Sem-teto ocupam 12 imóveis ao mesmo tempo no centro

Coordenadores do movimento informaram que cerca de 2 mil pessoas participaram de protesto em São Paulo

CAMILA BRUNELLI, O Estado de S.Paulo

30 Outubro 2012 | 02h08

Integrantes da Frente de Luta por Moradia(FLM) ocuparam 12 imóveis na cidade de São Paulo na noite de domingo. Dez ficam no centro da capital, um na zona sul e outro é uma escola na zona norte. De acordo com a Secretaria Municipal de Habitação (Sehab), quatro edifícios invadidos fazem parte do programa Renova Centro, destinado à criação de moradias populares na região central da capital.

Eles ficam na Rua José Bonifácio, 137 (conveniado à Universidade de São Paulo para criação de moradias estudantis); Avenida Ipiranga, 879 (edifício com Decreto de Interesse Social); Avenida São João, 251 (Decreto de Interesse Social e ação judicial de desapropriação proposta); e Edifício Hotel Lord, na travessa da Rua das Palmeiras com a Rua Helvétia (em fase final de aprovação de projeto, aguardando licenciamento ambiental para licitação da obra).

Os outros imóveis ocupados da região central ficam na Rua José Bonifácio, 135; Av. Prestes Maia, 576 / 578; Rua Quintino Bocaiuva, 242; Alameda Cleveland, 195; Rua Helvétia, 55 e Av. São João, 288. A Escola Municipal de Ensino Fundamental Clóvis Graciano, na Vila Nova Cachoeirinha, e um terreno na altura do número n.º 9.999 da Estrada de Itapecerica da Serra, na zona sul, são os outros imóveis invadidos.

Coordenadores do movimento informaram que cerca de 2 mil pessoas se espalharam pelos imóveis. "Todos moravam aqui em São Paulo, mas não tinham mais condição de pagar o aluguel ou moravam de favor. Ninguém quer morar de graça, a gente quer pagar, mas dentro das nossas possibilidades", disse uma das coordenadoras, Carmen Ferreira.
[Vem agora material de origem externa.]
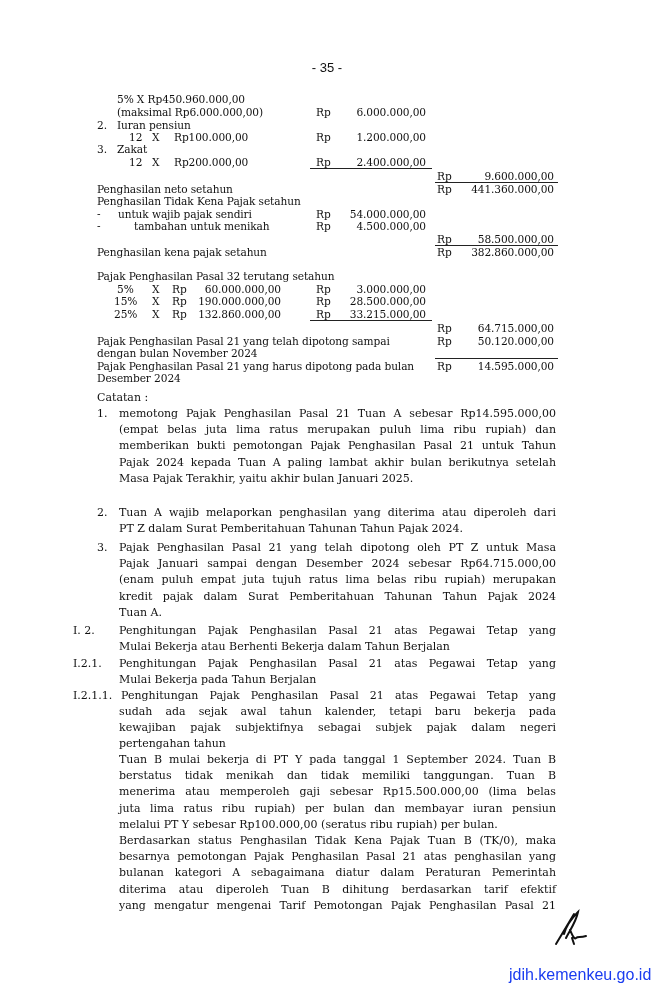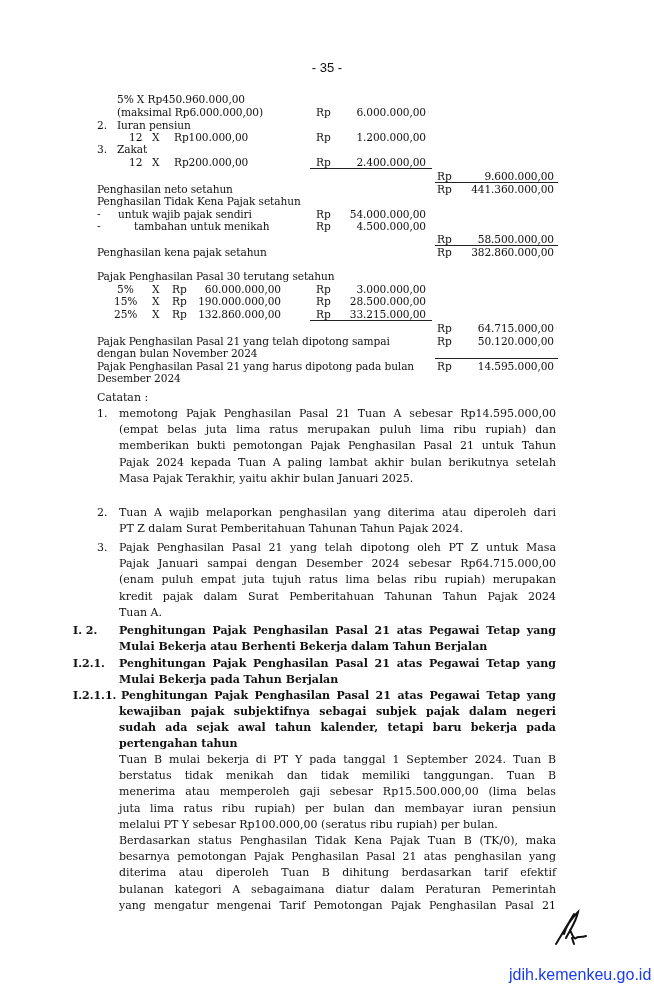"Pajak Penghasilan Pasal 30 terutang" div.abs { text: 30 -> 32 }
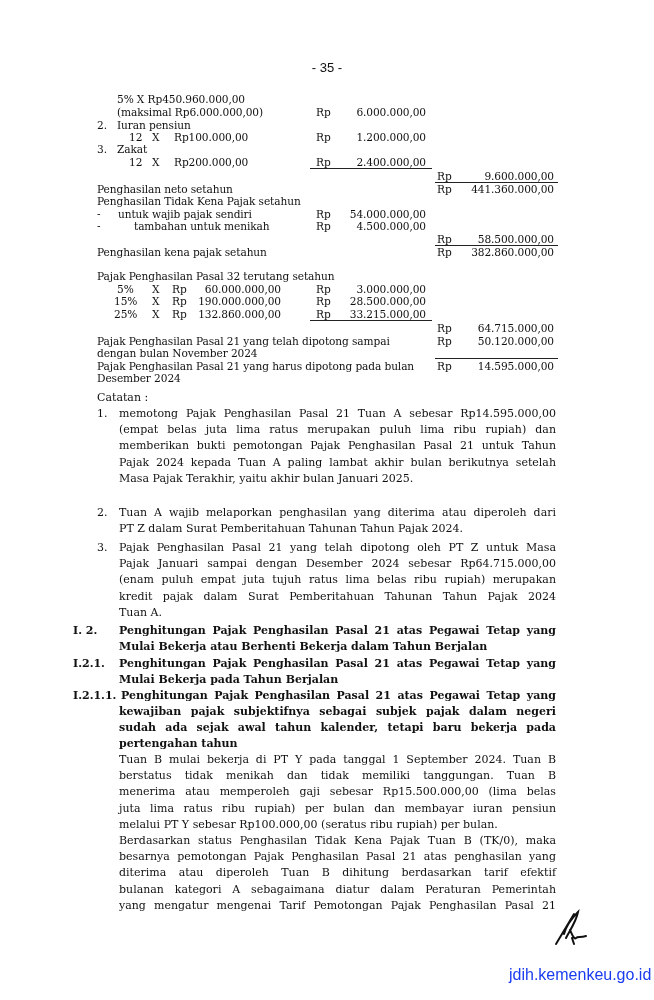"I. 2." .b { font-weight: bold -> normal }
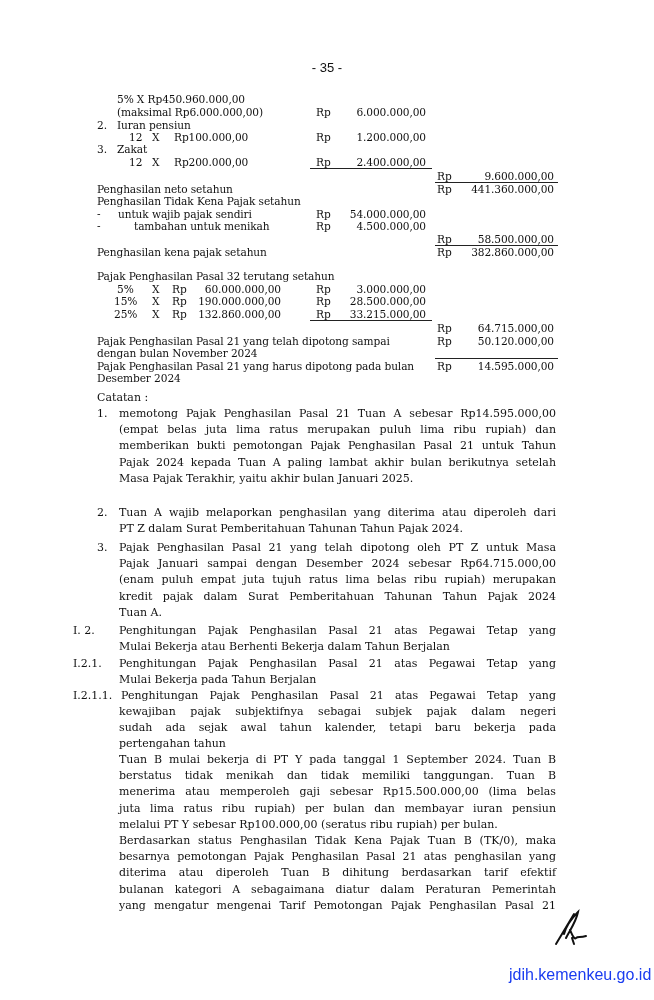"kewajiban pajak subjektifnya sebagai" span.just-line { order: before "sudah ada sejak awal tahun" -> after "sudah ada sejak awal tahun" }
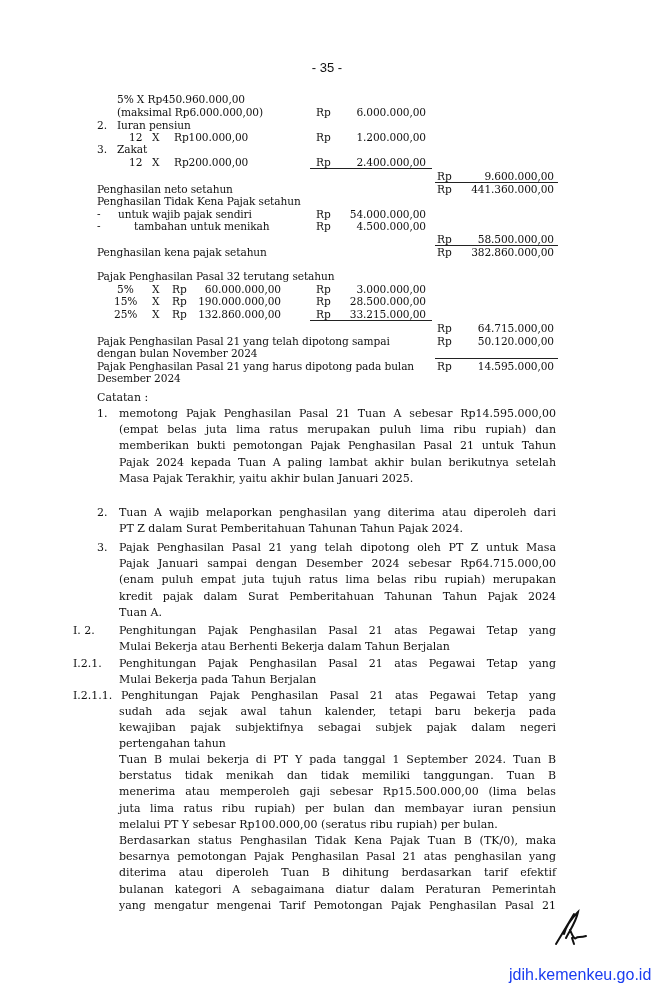"diterima atau diperoleh Tuan B" span.just-line { order: before "bulanan kategori A sebagaimana diatur" -> after "bulanan kategori A sebagaimana diatur" }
Reintegração. Na tarde de ontem, o terreno da zona sul já havia tido sua posse reintegrada por policiais militares. "Eles agiram de forma truculenta, inclusive com bombas de gás", relatou o coordenador-geral da FLM, Osmar Borges.

Já as 368 famílias que ocuparam o prédio do antigo Hotel Lord estavam se acomodando nas 170 suítes. A dona de casa Renata Dias, de 23 anos, percorria o corredor do quarto andar mostrando a nova casa para o marido, o motoboy Flávio Barbosa, de 27. O desempregado José Martins Silveira, de 50, estava guardando lugar para a mulher e os dois filhos.

Reforma. A Sehab disse que a Prefeitura desenvolve o maior programa de reforma de prédios para fins habitacionais no País. Dos edifícios invadidos, ainda segundo a Sehab, apenas o Hotel Lord é da Companhia de Habitação (Cohab), que trata a questão judicialmente.